ANEXO 2 ÀS QUESTÕES DO MÓDULO 6

Dois trechos do livro 1984 de George Orwell (1949)

 

I - "Saber e não saber, ter consciência de completa veracidade ao exprimir mentiras cuidadosamente arquitetadas, defender simultaneamente duas opiniões opostas, sabendo-as contraditórias e ainda assim acreditando em ambas; usar a lógica contra a lógica, repudiar a moralidade em nome da moralidade, crer na impossibilidade da democracia e que o Partido era o guardião da democracia; esquecer tudo quanto fosse necessário esquecer, trazê-lo à memória prontamente no momento preciso, e depois torná-lo a esquecer; e acima de tudo, aplicar o próprio processo ao processo. Essa era a sutileza derradeira: induzir conscientemente a inconsciência, e então, tornar-se inconsciente do ato de hipnose que se acabava de realizar. Até para compreender a palavra "duplipensar" era necessário usar o duplipensar."

 

II - "Duplipensar quer dizer a capacidade de guardar simultaneamente na cabeça duas crenças contraditórias, e aceitá-las ambas. O intelectual do Partido sabe em que direção suas lembranças devem ser alteradas; portanto sabe que está aplicando um truque na realidade; mas pelo exercício do duplipensar ele se convence também de que a realidade não está sendo violada. O processo tem de ser consciente, ou não seria realizado com a precisão suficiente, mas também deve ser inconsciente, ou provocaria uma sensação de falsidade e, portanto, de culpa.
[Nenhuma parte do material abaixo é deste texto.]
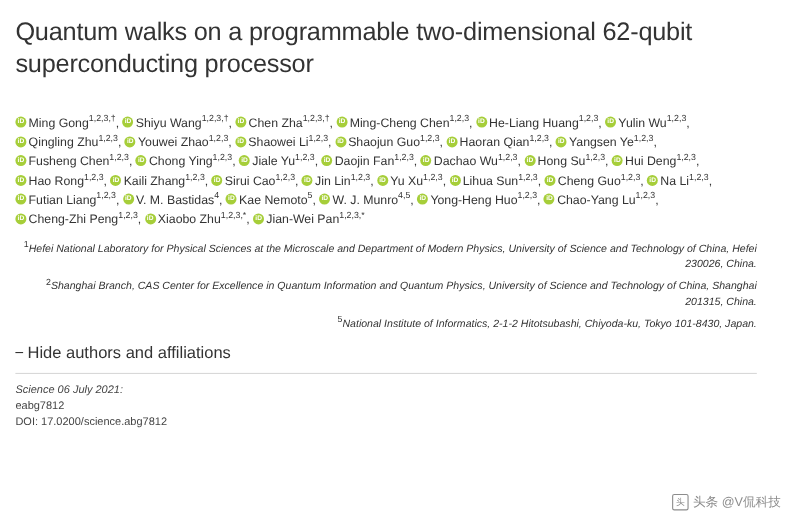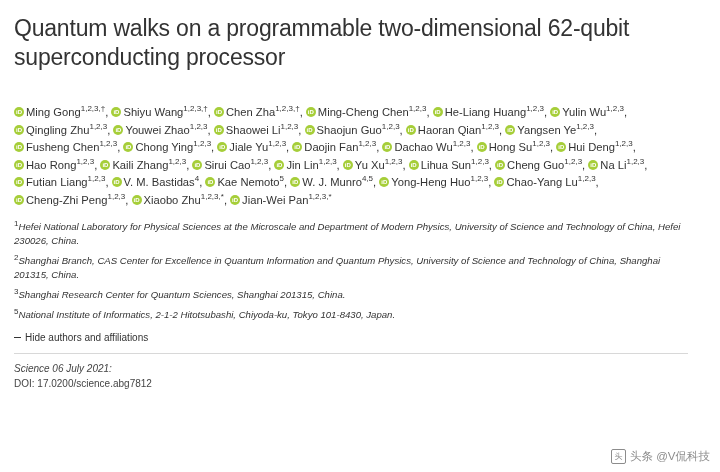"1Hefei National Laboratory for Physical" .affiliations { text-align: none -> right }
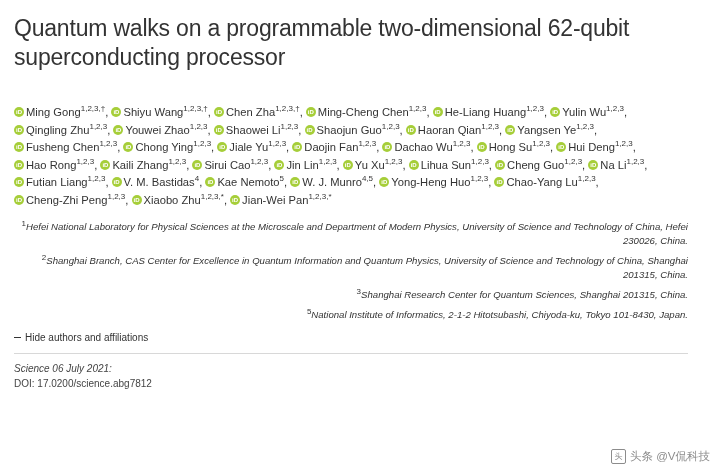"3Shanghai Research Center for Quantum" div.affil { html: <div><sup>3</sup><span>Shanghai Research Center for Quantum Sciences, Shanghai 201315, China.</span></div> -> none }
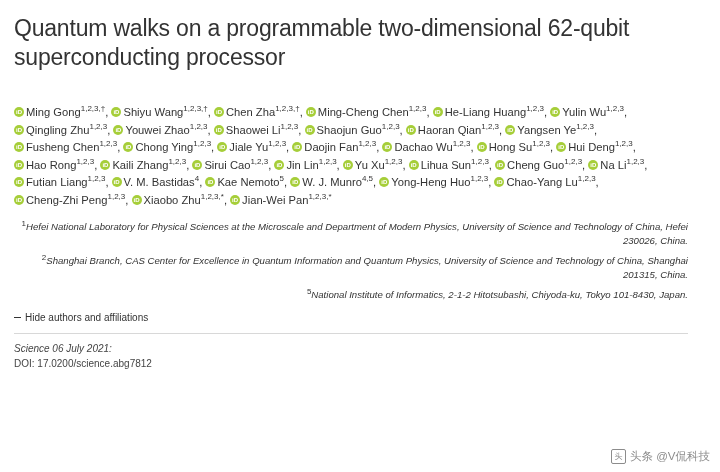"Hide authors and affiliations" .hide-authors { font-size: 10px -> 15px }
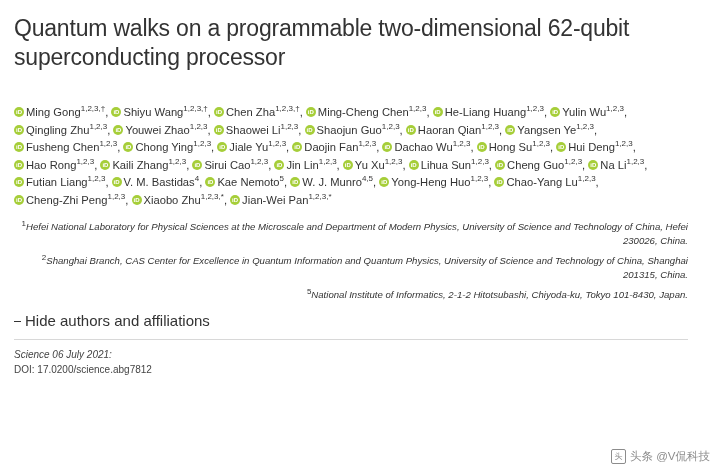"eabg7812" div.eid { html: none -> <div>eabg7812</div> }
O duplipensar é a pedra basilar do Ingsoc (Socialismo Inglês), já que a ação essencial do Partido é usar a fraude consciente ao mesmo tempo que conserva a firmeza de propósito que acompanha a honestidade completa. Dizer mentiras deliberadas e nelas acreditar piamente, esquecer qualquer fato que se haja tornado inconveniente, e depois, quando de novo se tornar preciso, arrancá-lo do esquecimento por tempo suficiente à sua utilidade, negar a existência da realidade objetiva e ao mesmo tempo perceber a realidade que se nega - tudo isso é indispensável. Mesmo no emprego da palavra duplipensar é necessário duplipensar. Pois, usando-se a palavra admite-se que se está mexendo na realidade; é preciso um novo ato de duplipensar para apagar essa percepção e assim por diante, indefinidamente, a mentira sempre um passo além da realidade. Em última análise, foi por meio do duplipensar que o Partido conseguiu - e, tanto quanto sabemos, continuará, milhares de anos - deter o curso da história".